Marketing Myopia: What is It? How Does It Affect Your Business?

by Josh Barney

Marketing myopia can be the cause of businesses failing, marketing campaigns nosediving and products failing to sell.

And despite its potential threat, marketing myopia is not something that many marketers, entrepreneurs and business owners know much about.

If you’ve ever managed a campaign that’s massively underwhelmed, expected big things from a product launch that’s fallen flat on its face or had a failed business idea that felt like a sure thing, this article will be worth your while.

This is everything you need to know about marketing myopia…

What is Marketing Myopia?

Marketing myopia is a business’s short-sighted approach to marketing.

When a brand bases its decisions on what it wants and expects, rather than what the target customer wants and expects, marketing myopia strikes.

Where did Marketing Myopia Originate?

The term ‘marketing myopia’ was coined by Theodore Levitt in a 1960 article first published in the Havard Business Review.

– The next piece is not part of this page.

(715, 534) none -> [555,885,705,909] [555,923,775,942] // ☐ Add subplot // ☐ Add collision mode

The article, written under the title ‘marketing myopia’ goes on to argue that many business’s fail because they focus on producing the product that they think their customer wants, rather than the product their customer actually wants.

theodore levitt marketing myopia

The theory was hugely influential at its time of publication and is thought by some to be the beginning of modern marketing.

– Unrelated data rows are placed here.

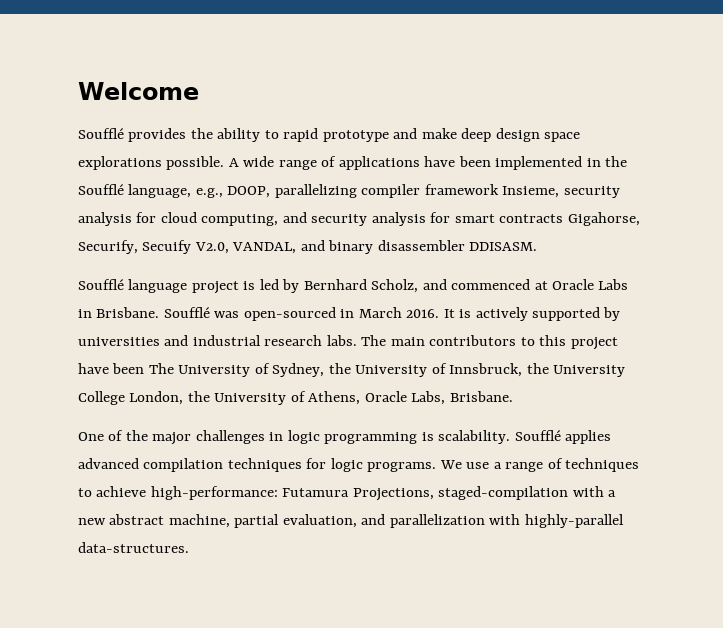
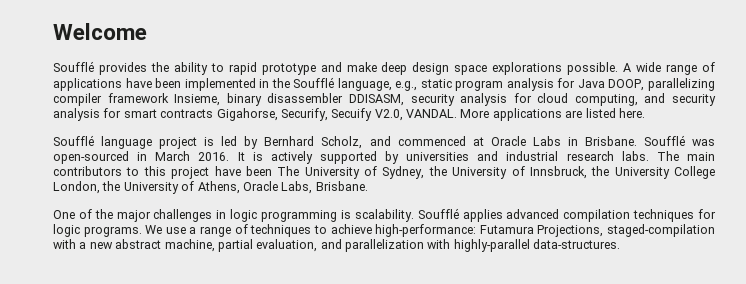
(223, 193) none -> [420,78,605,91] static program analysis for Java
(560, 192) none -> [226,93,404,106] binary disassembler DDISASM,
[232,240,538,254] VANDAL, and binary disassembler DDISASM. -> [406,108,645,121] VANDAL. More applications are listed here.

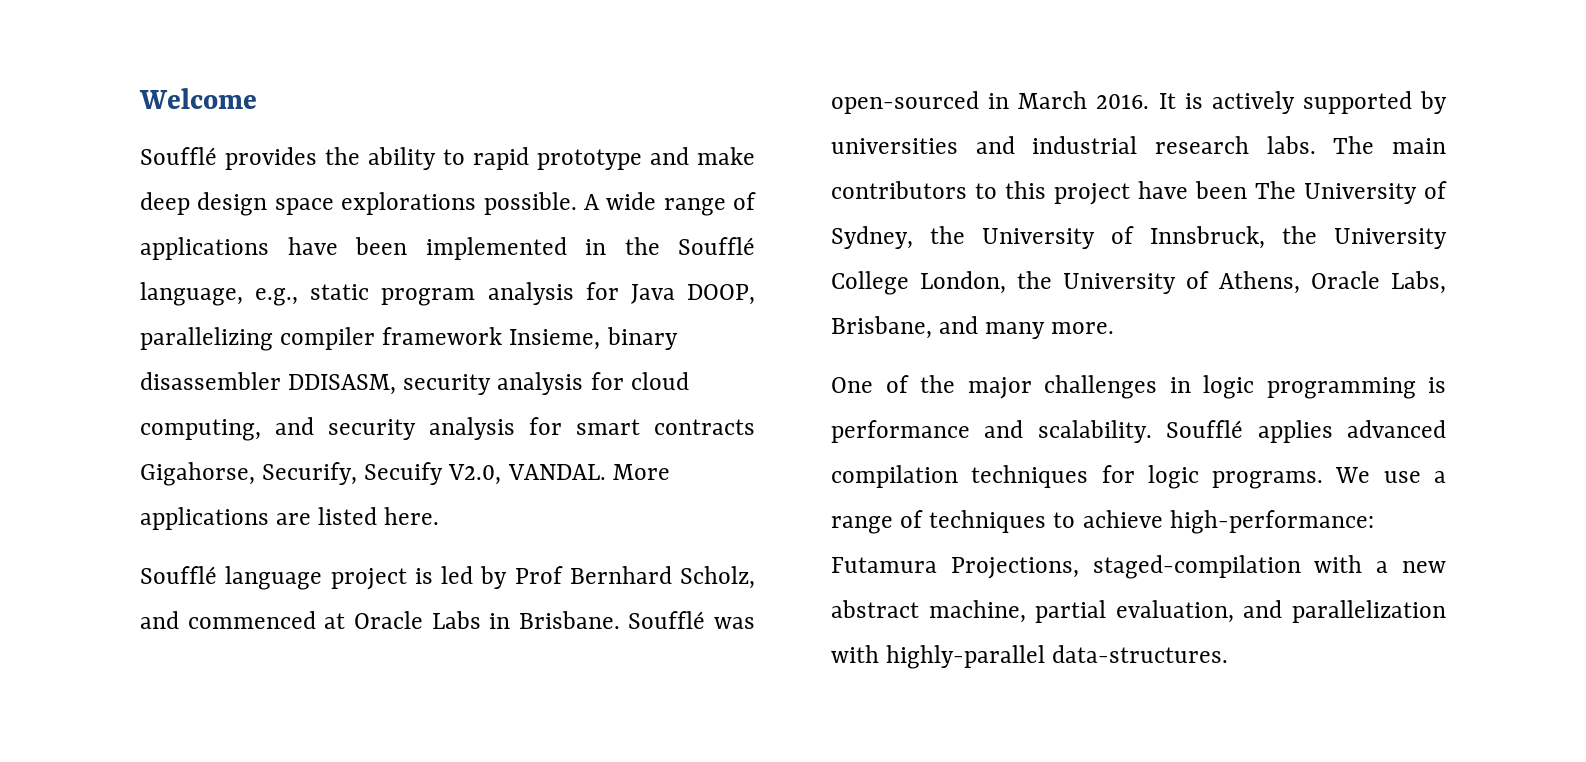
(259, 142) none -> [514,566,563,584] Prof
[315,181,368,191] Brisbane. -> [831,316,1115,339] Brisbane, and many more.
(351, 214) none -> [831,420,1024,443] performance and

Levitt also famously said,

“People don’t want a quarter-inch drill. They want a quarter-inch hole!”

And when you understand marketing myopia, you can see how this quote fits into that umbrella of thinking.

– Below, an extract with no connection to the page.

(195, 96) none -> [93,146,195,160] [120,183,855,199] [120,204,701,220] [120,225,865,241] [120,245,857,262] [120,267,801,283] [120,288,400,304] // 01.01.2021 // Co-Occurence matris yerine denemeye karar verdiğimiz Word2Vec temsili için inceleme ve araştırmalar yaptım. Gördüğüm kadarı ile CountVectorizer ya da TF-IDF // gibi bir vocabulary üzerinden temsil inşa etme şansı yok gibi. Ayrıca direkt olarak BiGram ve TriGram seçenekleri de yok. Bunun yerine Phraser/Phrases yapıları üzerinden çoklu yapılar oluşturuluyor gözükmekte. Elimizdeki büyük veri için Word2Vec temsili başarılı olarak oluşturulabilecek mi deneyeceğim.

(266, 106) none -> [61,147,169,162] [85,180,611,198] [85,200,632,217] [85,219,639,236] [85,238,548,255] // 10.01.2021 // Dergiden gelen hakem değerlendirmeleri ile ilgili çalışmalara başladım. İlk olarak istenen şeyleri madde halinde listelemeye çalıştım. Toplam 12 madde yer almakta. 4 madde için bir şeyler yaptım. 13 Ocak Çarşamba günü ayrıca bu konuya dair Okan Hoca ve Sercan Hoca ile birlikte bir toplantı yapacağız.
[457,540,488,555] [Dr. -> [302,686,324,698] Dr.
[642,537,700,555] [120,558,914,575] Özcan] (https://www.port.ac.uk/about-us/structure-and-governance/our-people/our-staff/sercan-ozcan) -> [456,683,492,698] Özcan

When Does Marketing Myopia Happen?

Levitt argued that marketing myopia occurs in a few different instances.

A Growth Industry?

The first is when businesses assume that they’re in a ‘growth industry’.

The simple truth is that no business is guaranteed to grow, even if they are the first comer to a booming market, a business will only grow if the correct decisions and opportunities are seized.

growth hacking strategies

When growth is assumed, actions are taken that put the business’s needs ahead of anybody else’s, including the customer’s.

This might mean things like adapting processes, altering marketing messages and scaling up production (without the market being ready).

Who’s Knowledge?

Marketing myopia also occurs when business decision makers falsely assume that their knowledge of the industry should be held in greater regard than their customer’s.

Industries are dynamic, as are customer’s needs – this means acting in a way that continually listens and adjusts to a customer’s desires.

No matter how much experience you have in a specific niche, you should never assume that you know what your customer wants without speaking to them first.

Product/Sales Focus

Marketing myopia also happens when businesses place too much emphasis on sales and forget about the user’s experience.

This point is particularly relevant in a digital age where websites are littered with offers and marketing materials.

It can be much more valuable for a business to understand how the prospect interacts with a business’s content, products and marketing materials, in order to successfully build a long-term relationship.

Short term sales is a short-sighted approach to business.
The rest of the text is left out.